* **AIM OF THE TASK**: Below are the entries; give again exactly the lines from the one mentioning "Tandoori Paneer Tikka: 60" through the one mentioning "total: 16579.39 -> 16490.35", inclusive.

* **GIVEN DATA**:
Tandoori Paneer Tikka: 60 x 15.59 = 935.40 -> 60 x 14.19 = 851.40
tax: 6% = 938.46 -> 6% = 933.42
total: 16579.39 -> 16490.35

---

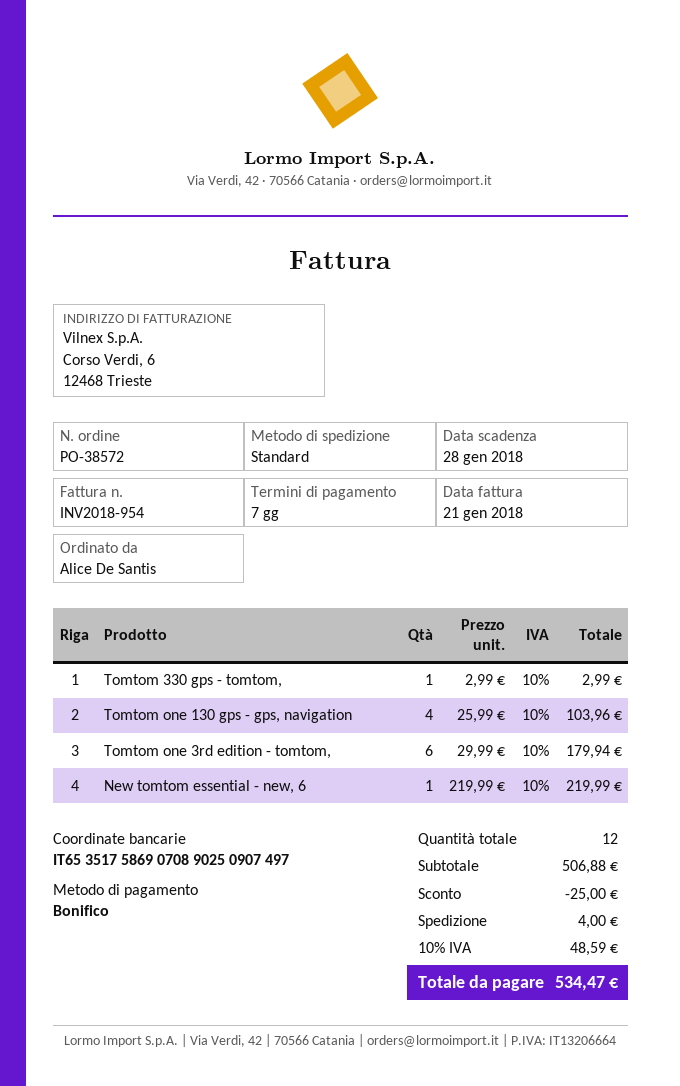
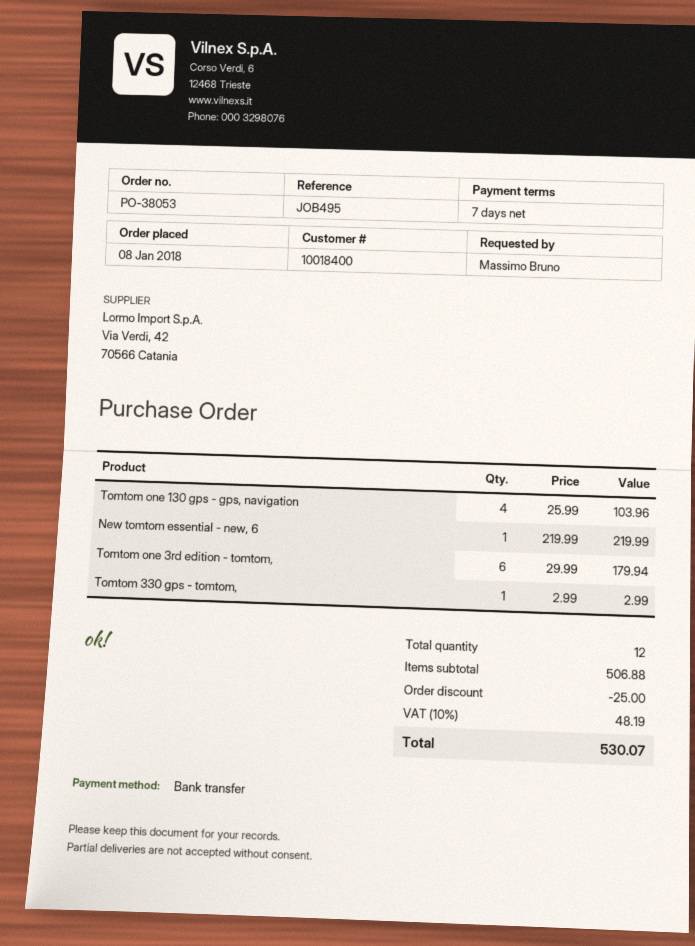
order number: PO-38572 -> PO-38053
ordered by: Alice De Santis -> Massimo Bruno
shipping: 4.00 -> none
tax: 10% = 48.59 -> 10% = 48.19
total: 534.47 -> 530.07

---

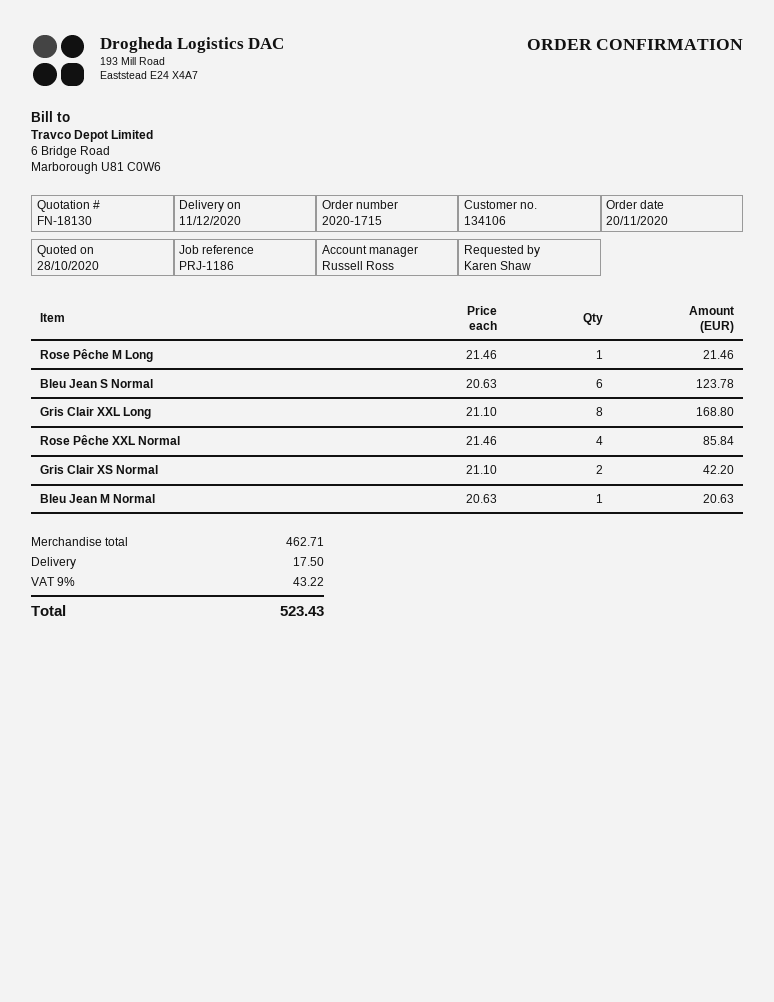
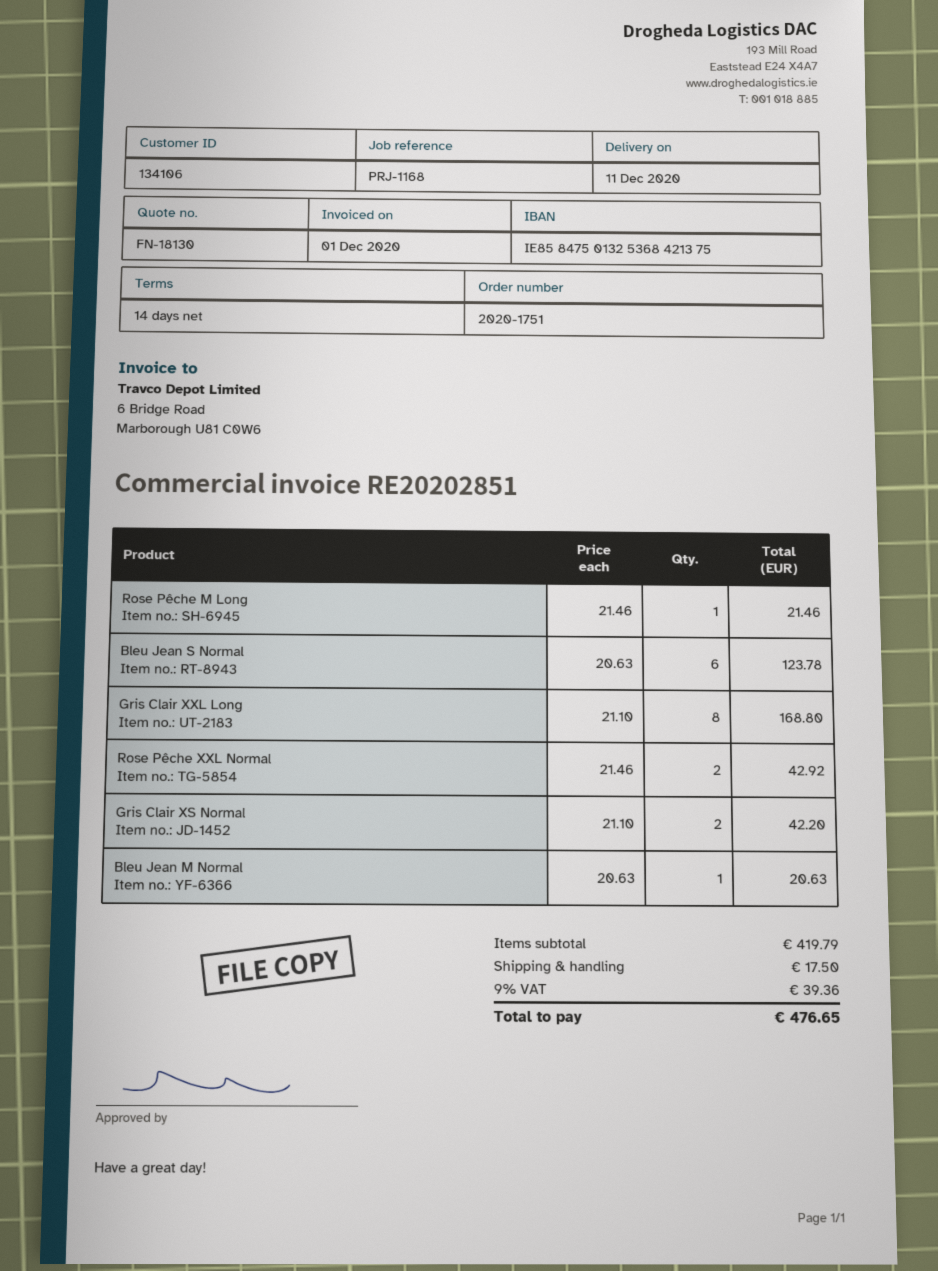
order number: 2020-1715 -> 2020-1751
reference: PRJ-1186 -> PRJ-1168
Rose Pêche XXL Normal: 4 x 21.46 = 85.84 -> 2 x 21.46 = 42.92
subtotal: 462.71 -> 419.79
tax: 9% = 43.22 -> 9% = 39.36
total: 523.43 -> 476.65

* **ANSWER BOX**:
Tandoori Paneer Tikka: 60 x 15.59 = 935.40 -> 60 x 14.19 = 851.40
tax: 6% = 938.46 -> 6% = 933.42
total: 16579.39 -> 16490.35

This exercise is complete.